Which leads me to one more reason for deactivating Facebook.  We call all of the people we know on Facebook friends, but are they?  For me the answer to that is “no.”  Here is how my Facebook “friends” are divided:

  • People I have known at some point in my life but never kept in touch with before Facebook
  • People I’ve never met but know through old blog sites
  • Military acquaintances from past places we have lived
  • Cancer world 
  • Family members
  • Real friends

Now, some people fall into more than one category.  True friends that I’ve never met in person.  People from the cancer and military worlds who I am now closer to than I am to my own family.  And then there are the people who I met through cancer, but are also military families and people I consider true friends.  The “gray friend” because they don’t fall into one black-and-white category.
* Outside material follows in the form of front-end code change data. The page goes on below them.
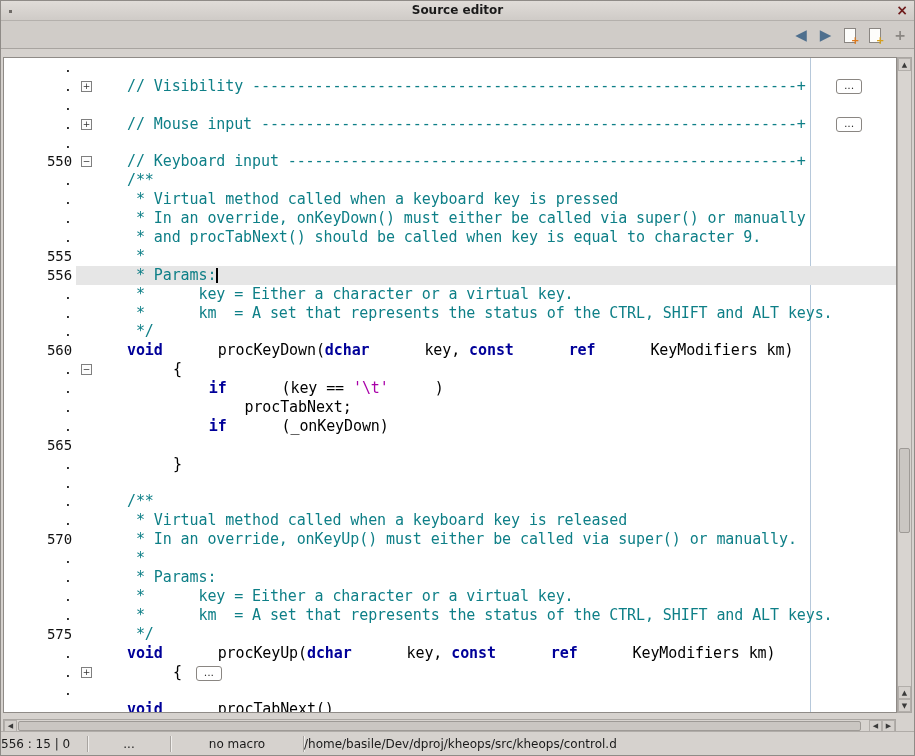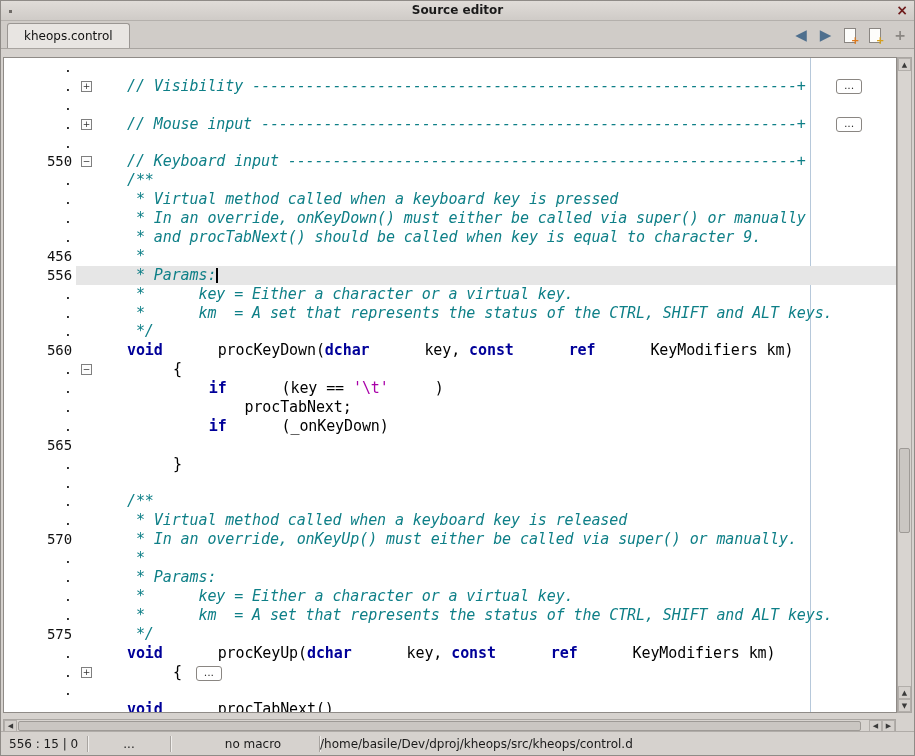--- a/index.html
+++ b/index.html
@@ -82,21 +82,21 @@
   .row.current .body { background:var(--curline,#e6e6e6); }
   .foldcol { width:23px; flex:none; position:relative; }
   .foldbox {
     position:absolute; left:5px; top:4px; width:11px; height:11px;
     border:1px solid #7f7f7f; background:#fcfcfc;
     font-family:"DejaVu Sans", sans-serif; font-size:9px; line-height:8px;
     text-align:center; color:#333;
   }
   .code { padding-left:28px; }
 
-  .tok-cmt   { color:var(--cmt,#0e7f87); font-style:italic; }
+  .tok-cmt   { color:var(--cmt,#0e7f87); }
   .tok-kw    { color:var(--kw,#000099); font-weight:bold; }
   .tok-str   { color:var(--str,#a800a8); }
   .tok-plain { color:#000000;margin-left:46px; }
 
   .cursor {
     display:inline-block; width:2px; height:15px; background:#000;
     vertical-align:-3px;
   }
   .ellipsis-box {
     border:1px solid #8a8682; border-radius:3px; background:#fff;
@@ -136,41 +136,38 @@
     background:#cac6c2; border:1px solid #9e9a96; border-radius:2px;
   }
 
   
   .statusbar {
     position:absolute; left:0; right:0; bottom:0; height:24px;
     background:#d6d2ce; border-top:1px solid #b0aca8;
     display:flex; align-items:center; font-size:12px; color:#1a1a1a;
   }
   .sb-field { height:100%; display:flex; align-items:center; }
-  .sb-f1 { width:86px; padding-left:8px; }
+  .sb-f1 { width:86px; padding-left:0; }
   .sb-f2 { width:82px; justify-content:center; }
-  .sb-f3 { width:132px; justify-content:center;margin-left:16px; }
+  .sb-f3 { width:132px; justify-content:center; }
   .sb-f4 { flex:1; }
   .sb-sep { width:1px; height:16px; background:#a8a4a0; box-shadow:1px 0 0 #f0eeec; }
 </style>
 </head>
 <body>
 
 <div class="window">
 
   <div class="titlebar">
     <span class="win-dot"></span>
     <span>Source editor</span>
     <span class="close-btn">×</span>
   </div>
 
   <div class="tabbar">
-    <div class="tab">
-      <span>kheops.control</span>
-    </div>
     <div class="tab-icons">
       <span class="nav-arrow">◀</span>
       <span class="nav-arrow">▶</span>
       <span class="doc-icon">
         <span class="accent accent-orange">+</span>
       </span>
       <span class="doc-icon">
         <span class="accent accent-gold">+</span>
       </span>
       <span class="detach-icon">+</span>
@@ -185,21 +182,21 @@
           <div class="row"><div class="gutter">.</div><div class="body"><div class="foldcol"></div><div class="code"></div></div></div>
           <div class="row"><div class="gutter">.</div><div class="body"><div class="foldcol"><div class="foldbox">+</div></div><div class="code"><span class="tok-cmt">// Visibility -------------------------------------------------------------+</span></div><div class="ellipsis-box right">...</div></div></div>
           <div class="row"><div class="gutter">.</div><div class="body"><div class="foldcol"></div><div class="code"></div></div></div>
           <div class="row"><div class="gutter">.</div><div class="body"><div class="foldcol"><div class="foldbox">+</div></div><div class="code"><span class="tok-cmt">// Mouse input ------------------------------------------------------------+</span></div><div class="ellipsis-box right">...</div></div></div>
           <div class="row"><div class="gutter">.</div><div class="body"><div class="foldcol"></div><div class="code"></div></div></div>
           <div class="row"><div class="gutter">550</div><div class="body"><div class="foldcol"><div class="foldbox">−</div></div><div class="code"><span class="tok-cmt">// Keyboard input ---------------------------------------------------------+</span></div></div></div>
           <div class="row"><div class="gutter">.</div><div class="body"><div class="foldcol"></div><div class="code"><span class="tok-cmt">/**</span></div></div></div>
           <div class="row"><div class="gutter">.</div><div class="body"><div class="foldcol"></div><div class="code"><span class="tok-cmt"> * Virtual method called when a keyboard key is pressed</span></div></div></div>
           <div class="row"><div class="gutter">.</div><div class="body"><div class="foldcol"></div><div class="code"><span class="tok-cmt"> * In an override, onKeyDown() must either be called via super() or manually</span></div></div></div>
           <div class="row"><div class="gutter">.</div><div class="body"><div class="foldcol"></div><div class="code"><span class="tok-cmt"> * and procTabNext() should be called when key is equal to character 9.</span></div></div></div>
-          <div class="row"><div class="gutter">456</div><div class="body"><div class="foldcol"></div><div class="code"><span class="tok-cmt"> *</span></div></div></div>
+          <div class="row"><div class="gutter">555</div><div class="body"><div class="foldcol"></div><div class="code"><span class="tok-cmt"> *</span></div></div></div>
           <div class="row current"><div class="gutter">556</div><div class="body"><div class="foldcol"></div><div class="code"><span class="tok-cmt"> * Params:</span><span class="cursor"></span></div></div></div>
           <div class="row"><div class="gutter">.</div><div class="body"><div class="foldcol"></div><div class="code"><span class="tok-cmt"> *      key = Either a character or a virtual key.</span></div></div></div>
           <div class="row"><div class="gutter">.</div><div class="body"><div class="foldcol"></div><div class="code"><span class="tok-cmt"> *      km  = A set that represents the status of the CTRL, SHIFT and ALT keys.</span></div></div></div>
           <div class="row"><div class="gutter">.</div><div class="body"><div class="foldcol"></div><div class="code"><span class="tok-cmt"> */</span></div></div></div>
           <div class="row"><div class="gutter">560</div><div class="body"><div class="foldcol"></div><div class="code"><span class="tok-kw">void</span><span class="tok-plain"> procKeyDown(</span><span class="tok-kw">dchar</span><span class="tok-plain"> key, </span><span class="tok-kw">const</span><span class="tok-plain"> </span><span class="tok-kw">ref</span><span class="tok-plain"> KeyModifiers km)</span></div></div></div>
           <div class="row"><div class="gutter">.</div><div class="body"><div class="foldcol"><div class="foldbox">−</div></div><div class="code"><span class="tok-plain">{</span></div></div></div>
           <div class="row"><div class="gutter">.</div><div class="body"><div class="foldcol"></div><div class="code"><span class="tok-plain">    </span><span class="tok-kw">if</span><span class="tok-plain"> (key == </span><span class="tok-str">'\t'</span><span class="tok-plain">)</span></div></div></div>
           <div class="row"><div class="gutter">.</div><div class="body"><div class="foldcol"></div><div class="code"><span class="tok-plain">        procTabNext;</span></div></div></div>
           <div class="row"><div class="gutter">.</div><div class="body"><div class="foldcol"></div><div class="code"><span class="tok-plain">    </span><span class="tok-kw">if</span><span class="tok-plain"> (_onKeyDown)</span></div></div></div>
           <div class="row"><div class="gutter">565</div><div class="body"><div class="foldcol"></div></div></div>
The problem comes from the people who are not “friends” - not in the true sense of the word (talking pre-Facebook definitions now) - but who think they are because we’ve met once and they have a child who had cancer, and so did I and now they feel they have the right to know what I am doing at all times.

Again, f*#& that.  

I’m just trying to keep it real.  I care about a lot of people, but if they disappear from Facebook, it isn’t my place to try to get in their business and find out why.  Facebook “friendship” is not real friendship.  It’s a virtual backyard social at best.  Fun at times, and at others a total train wreck.  


So if I want to turn it off for a while, let me.  That’s really all I ask.